[<prev] [next>] [<thread-prev] [thread-next>] [day] [month] [year] [list]
Message-ID: <4ec347fb-0f1b-868d-d8a2-bc88a9f2ad54@oracle.com>
Date: Wed, 20 Jul 2022 14:08:19 -0500
From: Eric DeVolder <eric.devolder@...cle.com>
To: Baoquan He <bhe@...hat.com>
Cc: linux-kernel@...r.kernel.org, x86@...nel.org,
kexec@...ts.infradead.org, ebiederm@...ssion.com,
dyoung@...hat.com, vgoyal@...hat.com, tglx@...utronix.de,
mingo@...hat.com, bp@...en8.de, dave.hansen@...ux.intel.com,
hpa@...or.com, nramas@...ux.microsoft.com, thomas.lendacky@....com,
robh@...nel.org, efault@....de, rppt@...nel.org, david@...hat.com,
sourabhjain@...ux.ibm.com, konrad.wilk@...cle.com,
boris.ostrovsky@...cle.com
Subject: Re: [PATCH v9 0/7] crash: Kernel handling of CPU and memory hot
un/plug
Baoquan,
I believe I've addressed all feedback, just checking to see if you agree.

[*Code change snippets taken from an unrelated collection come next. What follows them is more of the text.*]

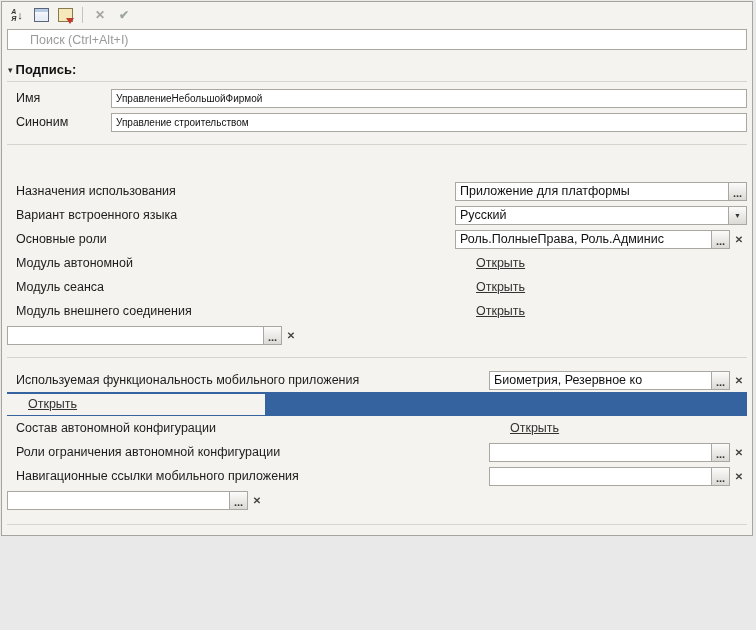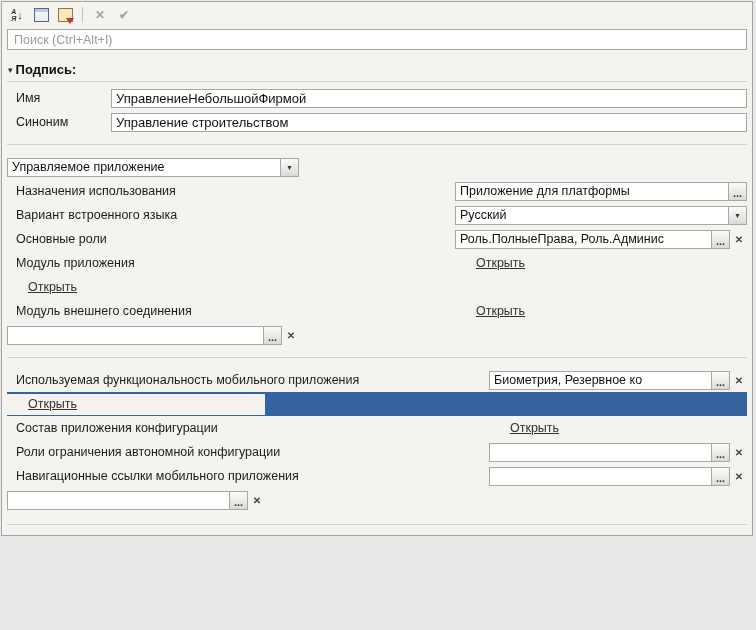"Поиск (Ctrl+Alt+I)" .search { padding: 0 6px -> 0 22px }
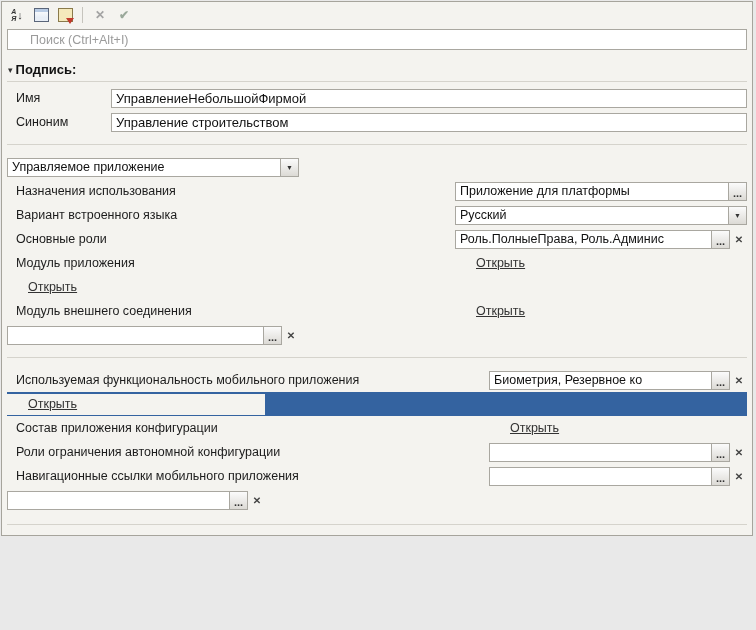"УправлениеНебольшойФирмой" input.field { font-size: 13px -> 10px }
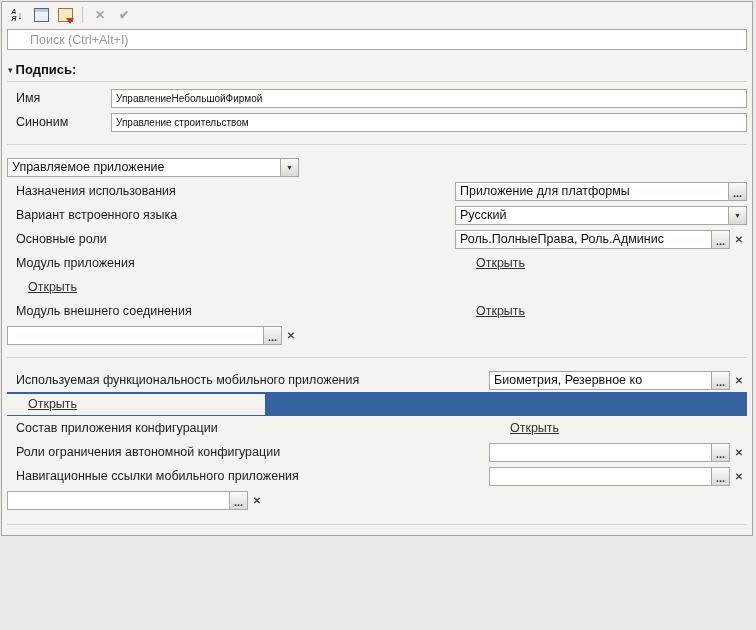"Управляемое приложение" div.control { html: <div> <div> <span>Управляемое приложение</span> <span>▼</span> </div> </div> -> none }
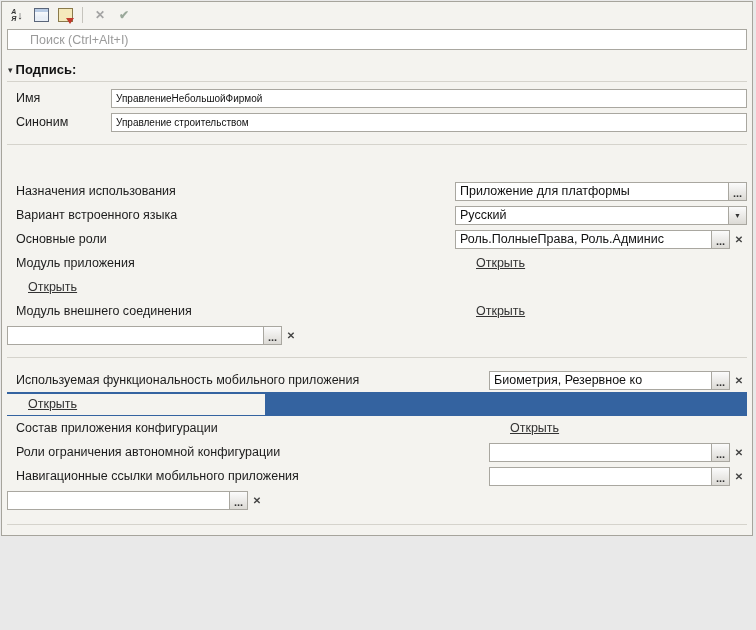"Модуль приложения" div.label { text: приложения -> автономной }
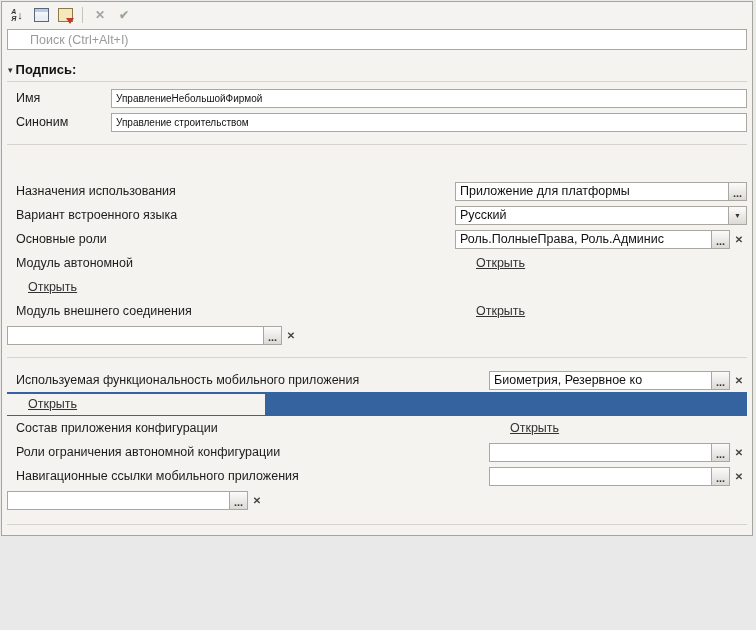"Модуль сеанса" div.label { html: none -> <div>Модуль сеанса</div> }
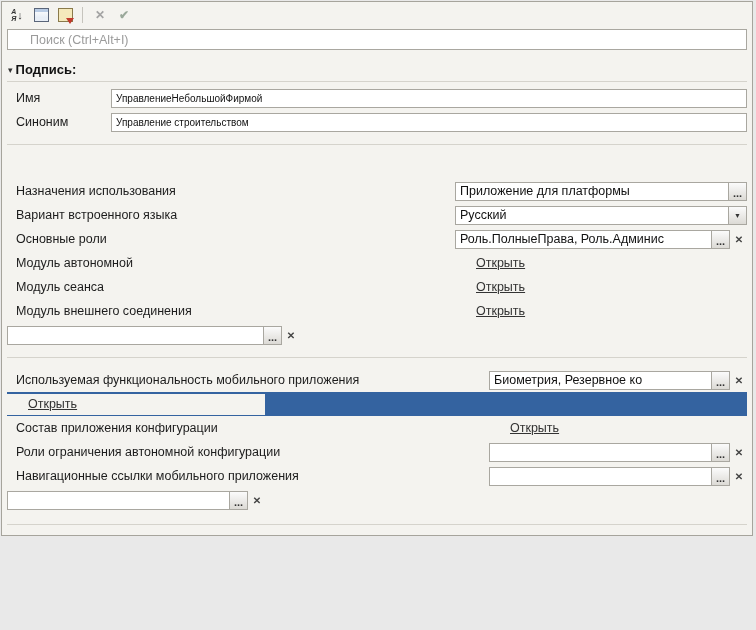"Состав приложения конфигурации" div.label { text: приложения -> автономной }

I have the next patch set ready in the event you think it a good idea to post it.
Thanks!
eric
On 7/7/22 08:05, Eric DeVolder wrote:
>
>
> On 7/5/22 20:16, Baoquan He wrote:
>> On 07/05/22 at 10:17am, Eric DeVolder wrote:
>>> Nudge...
>>> Thanks!
>>
>> Seems DavidH has concern and rasied it after you posted v9. Is that
>> solved?
>
> In looking at David's comments on v8:
> - [PATCH v8 2/7] crash: prototype change for crash_prepare_elf64_headers
> I adjusted per feedback and responded as such. He provided an Acked-by.
>
> - [PATCH v8 3/7] crash: add generic infrastructure for crash hotplug support
> He says do not use WARN* on expected error paths. I instead used WARN_ONCE(),
> but I didn't consider this an error path. Nonetheless, I'll remove the
> message altogether in v11.
>
> - [PATCH v8 0/7] crash: Kernel handling of CPU and memory hot un/plug
> David muses about a better name, but that was in response to Sourabh's
> and I exchange on the sysfs attributes to use to report the presence
> of this feature. In the end, I used something altogether different, as
> presented in v10 (and the corresponding udev solution/change that goes
> hand in hand with it).
>
> Let me know if I've missed anything else? Sourabh points out a build problem
> for architectures without this feature support, so a v11 is warranted. But I'll
> wait to post that until I hear that I've addressed the previous questions.
>
> Thanks,
> eric
>
>
>>
>>>
>>> On 6/13/22 17:42, Eric DeVolder wrote:
>>>> When the kdump service is loaded, if a CPU or memory is hot
>>>> un/plugged, the crash elfcorehdr (for x86), which describes the CPUs
>>>> and memory in the system, must also be updated, else the resulting
>>>> vmcore is inaccurate (eg. missing either CPU context or memory
>>>> regions).
>>>>
>>>> The current solution utilizes udev to initiate an unload-then-reload
>>>> of the kdump image (e. kernel, initrd, boot_params, puratory and
>>>> elfcorehdr) by the userspace kexec utility. In previous posts I have
>>>> outlined the significant performance problems related to offloading
>>>> this activity to userspace.
>>>>
>>>> This patchset introduces a generic crash hot un/plug handler that
>>>> registers with the CPU and memory notifiers. Upon CPU or memory
>>>> changes, this generic handler is invoked and performs important
>>>> housekeeping, for example obtaining the appropriate lock, and then
>>>> invokes an architecture specific handler to do the appropriate
>>>> updates.
>>>>
>>>> In the case of x86_64, the arch specific handler generates a new
>>>> elfcorehdr, and overwrites the old one in memory. No involvement
>>>> with userspace needed.
>>>>
>>>> To realize the benefits/test this patchset, one must make a couple
>>>> of minor changes to userspace:
>>>>
>>>> - Prevent udev from updating kdump crash kernel on hot un/plug changes.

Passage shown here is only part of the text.